**Assignment**
Output each entry verbatim and exclude every picture from it.

(Edit tracking data)
______________________________

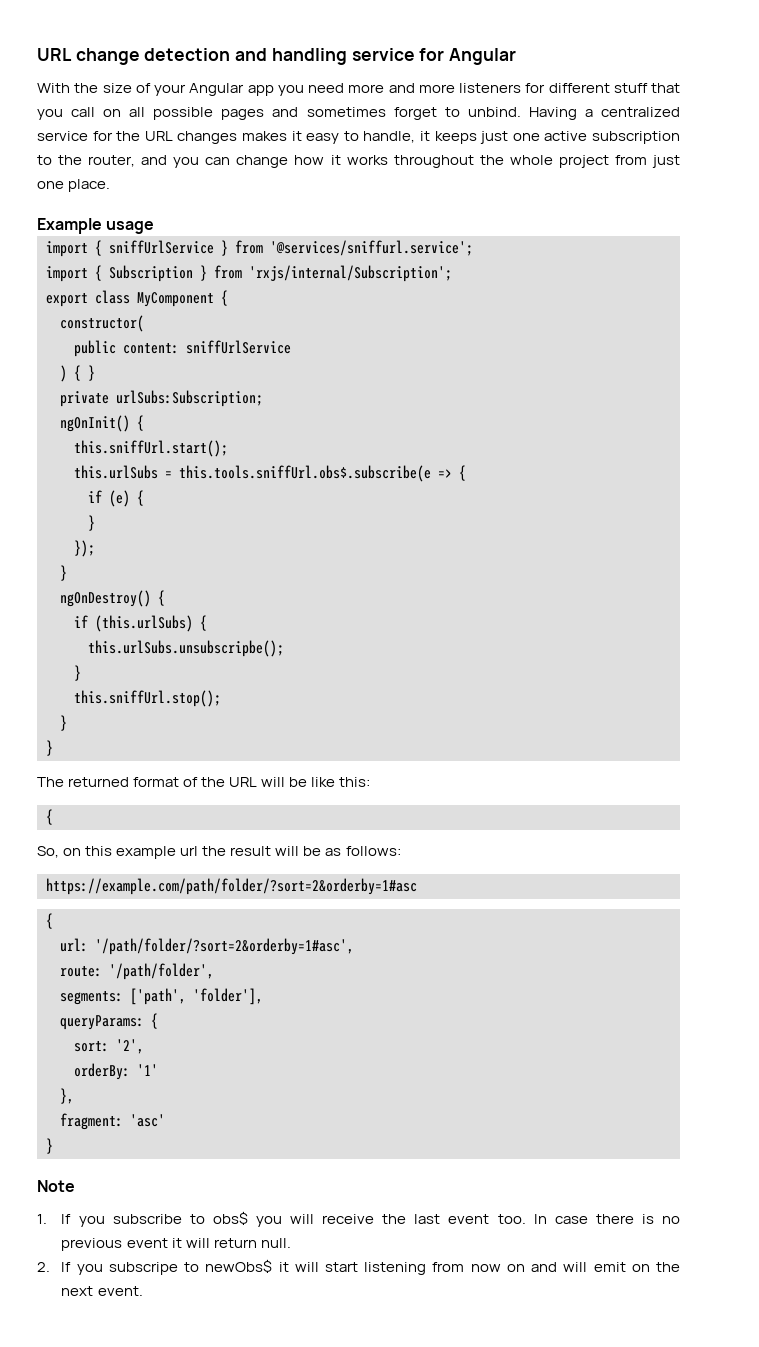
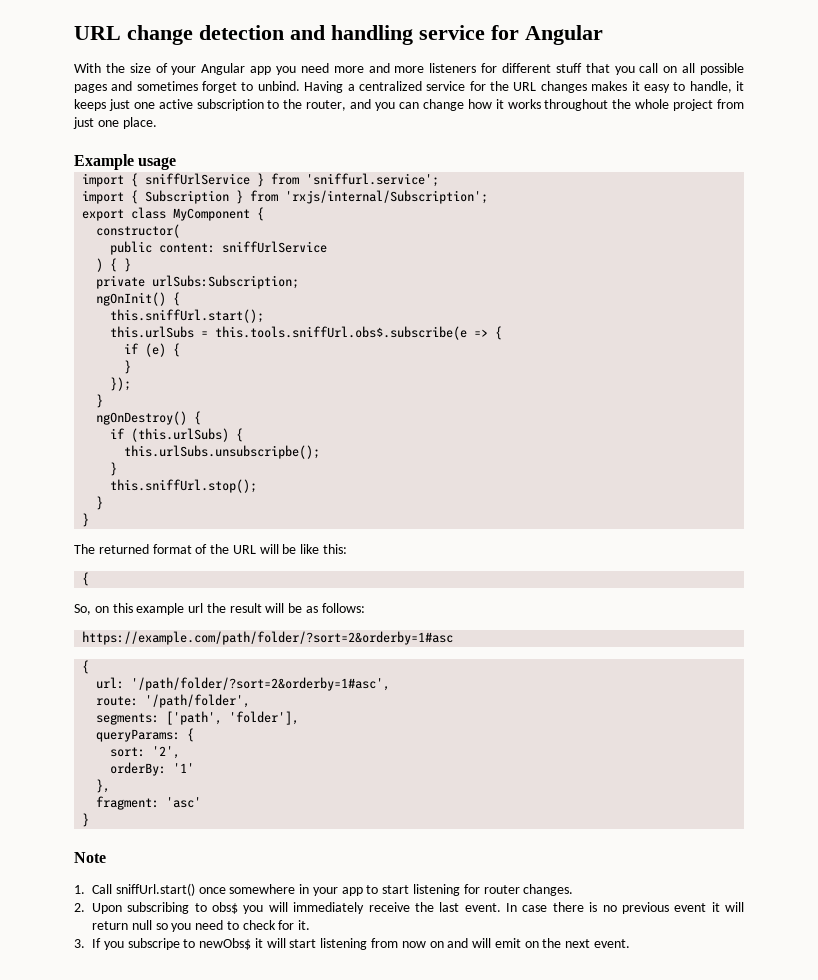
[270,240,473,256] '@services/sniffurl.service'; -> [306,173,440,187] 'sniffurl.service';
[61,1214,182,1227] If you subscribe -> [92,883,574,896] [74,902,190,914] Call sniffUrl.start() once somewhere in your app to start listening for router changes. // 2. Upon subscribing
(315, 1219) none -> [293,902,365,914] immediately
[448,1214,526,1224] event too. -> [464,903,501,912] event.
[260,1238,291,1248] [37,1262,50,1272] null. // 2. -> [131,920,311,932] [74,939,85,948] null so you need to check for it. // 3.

______________________________

**Output of the exercise**
[270,240,473,256] '@services/sniffurl.service'; -> [306,173,440,187] 'sniffurl.service';
[61,1214,182,1227] If you subscribe -> [92,883,574,896] [74,902,190,914] Call sniffUrl.start() once somewhere in your app to start listening for router changes. // 2. Upon subscribing
(315, 1219) none -> [293,902,365,914] immediately
[448,1214,526,1224] event too. -> [464,903,501,912] event.
[260,1238,291,1248] [37,1262,50,1272] null. // 2. -> [131,920,311,932] [74,939,85,948] null so you need to check for it. // 3.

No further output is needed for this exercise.